The 14 Best Nigerian Songs of the Month

Featuring Falz, Wizkid x Olamide, Tiwa Savage, Mr Eazi, Tekno and more.

The global reach of afropop should know no bounds. Davido's performance to a sold out crowd of 10,000 people in Suriname adds to his staggering lists of achievements, as does Wizkid's sold out concert at the 20,000 capacity London O2 Arena.

Newcomers have been just as impressive with surefooted releases from the likes of Ceeza Milli ("Yapa"), Kheengz ("Mamana" & "Almajiri"), Ajura ("Enchanted"), Akuchi & Wavy The Creator ("GTA") and Blaqbonez ("Melanin Melody")—a fair summary of the best new talents to come from the country.

Read on for our selection of the Best New Nigerian Songs of the Month.

Falz "This Is Nigeria"

Excoriating Nigeria for its societal ills is a favourite pastime of its citizens (and naysayers), but Falz's reinterpretation of Childish Gambino's "This Is America" crystallizes the worst impulses and failings of the country, its government and its people with real flair and feeling. OkayAfrica's Damola Durosomo broke down the video and track expertly here.

Olamide x Wizkid "Kana"

Wizkid's genius for song making could never be overstated. All four singles released this month range from the impressive to the truly exceptional. There's the sweet breeze of "Fake Love" with Duncan Mighty, the elegant bounce of "Nobody" with L.A.X and the shaku-fitted "Immediately" with Mystro.

The pick of the litter would have to be "Kana" with Olamide, a marvel of songwriting devoid of the safety hooks of chorus, bridge and verses. Both artists weave melodic line after line, progressing each other's lyrics and cadence in a manner that would seem haphazard if unscrutinised, but is in fact a brilliant construction sung with real feeling. Wizkid smooths and glides over MuTay's unshowy production while Olamide's tonal emphasis is as convincing as he's ever sounded. Full marks all around.

Davido "Assurance"

The new lover boy anthem, Davido is as earnest as ever offering to a lover the double whammy of protection from financial loss and and a guarantee of his affections in a typically grand fashion.

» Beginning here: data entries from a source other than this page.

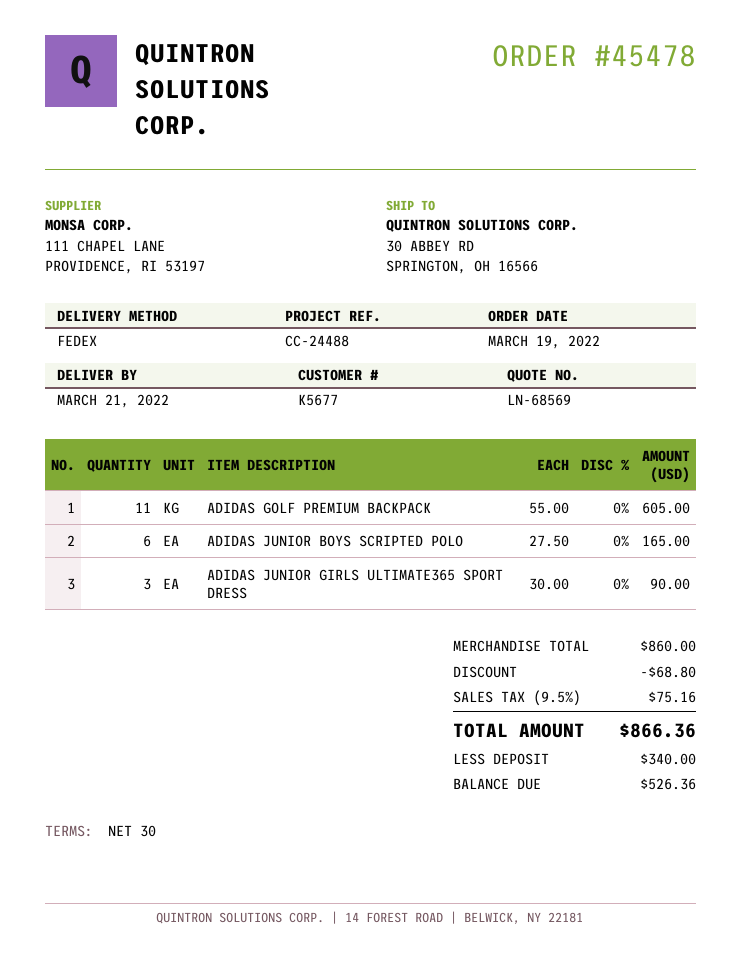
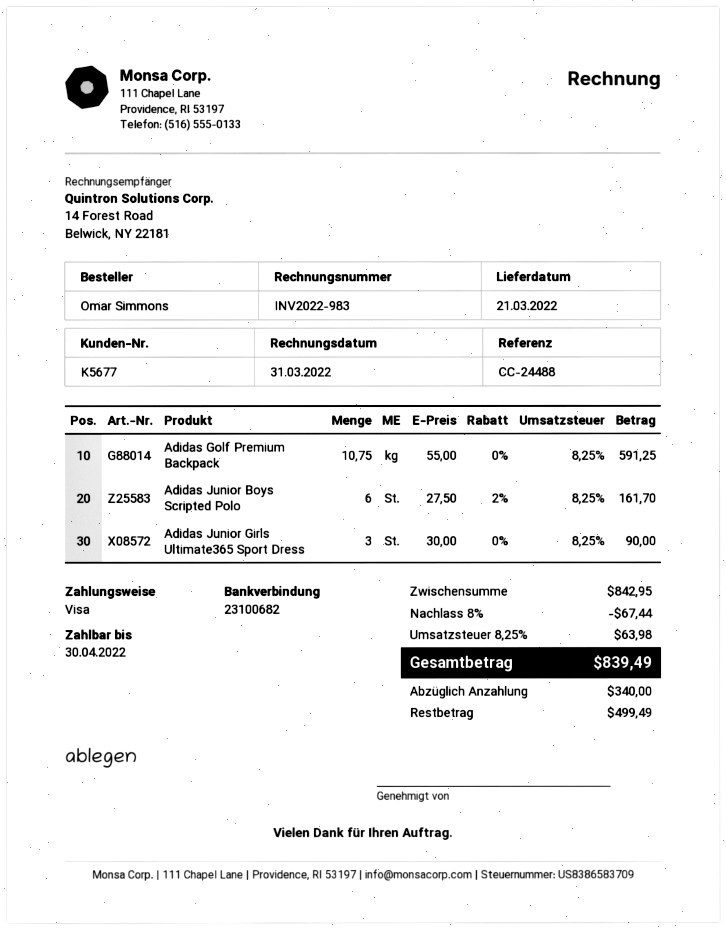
ADIDAS GOLF PREMIUM BACKPACK: 11 x 55.00 = 605.00 -> 10.75 x 55.00 = 591.25
ADIDAS JUNIOR BOYS SCRIPTED POLO: 6 x 27.50 = 165.00 -> 6 x 27.50 - 2% = 161.70
subtotal: 860.00 -> 842.95
discount: 68.80 -> 67.44
tax: 9.5% = 75.16 -> 8.25% = 63.98
total: 866.36 -> 839.49
balance: 526.36 -> 499.49

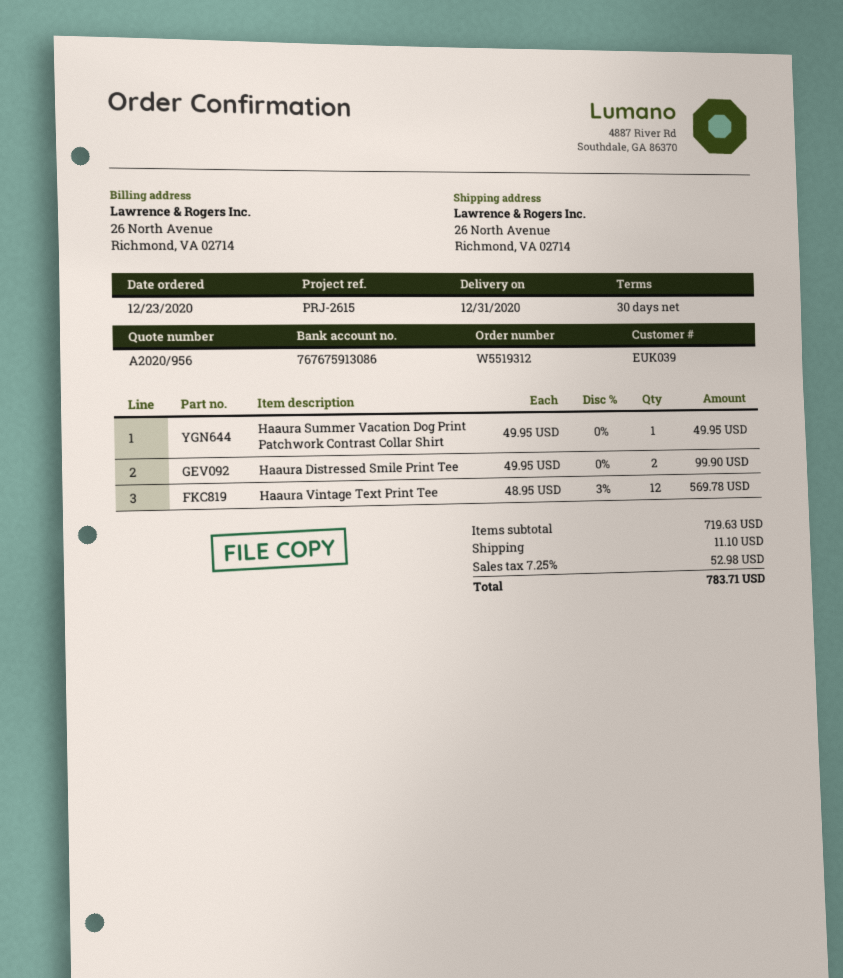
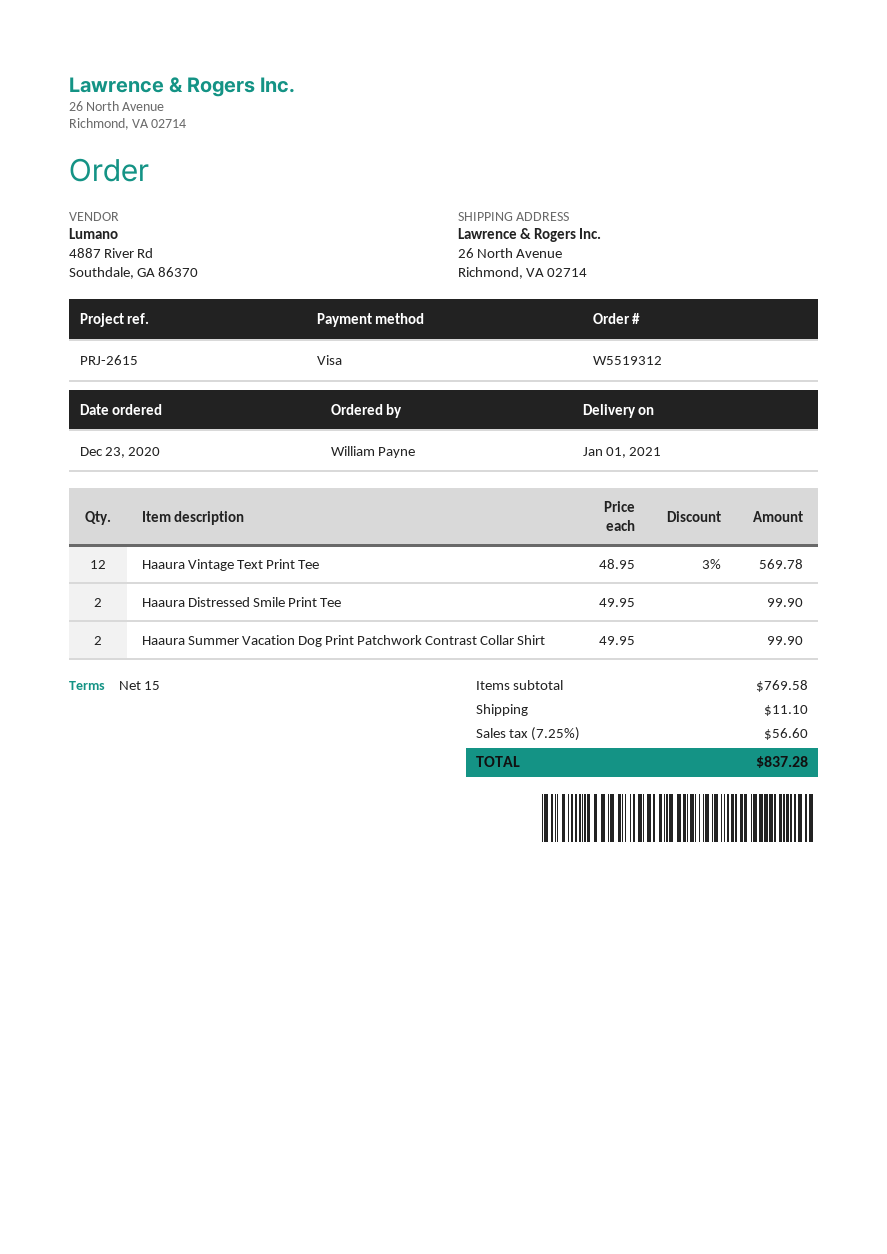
delivery date: 2020-12-31 -> 2021-01-01
payment terms: 30 days -> 15 days
Haaura Summer Vacation Dog Print Patchwork Contrast Collar Shirt: 1 x 49.95 = 49.95 -> 2 x 49.95 = 99.90
subtotal: 719.63 -> 769.58
tax: 7.25% = 52.98 -> 7.25% = 56.60
total: 783.71 -> 837.28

Patoranking "Suh Different"

Few artists other than Patoranking best embody Nigeria's long adaptation of Jamaican dancehall, all of which can be found in the artist's precise annunciation in the single line chorus "Girler Whine suh different oh"—where the first word "Girler" is Jamaican accented while the emphasis on "oh" is positively Nigerian. Just as impressive is Patoranking's nimble use of his strong singing voice all over the staccato percussion of Mix Master Garzy's production.

Tekno "Jogodo"

Pon Pon is so 2017. And so rather than the pair of synths that give it the onomatopoeia, the same mellow production now comes with one synth, or without. "Jogodo" comes fitted with retro cool in the way Tekno has reimagined memorable melodies by Mad Melon and Mountain Black of "Danfo Driver" coupled with Tekno's own inimitable use of uncluttered beats, and playful & simplistic lyrics (since 2016's "Pana") to make big statements about his considerable influence on much of Nigerian pop.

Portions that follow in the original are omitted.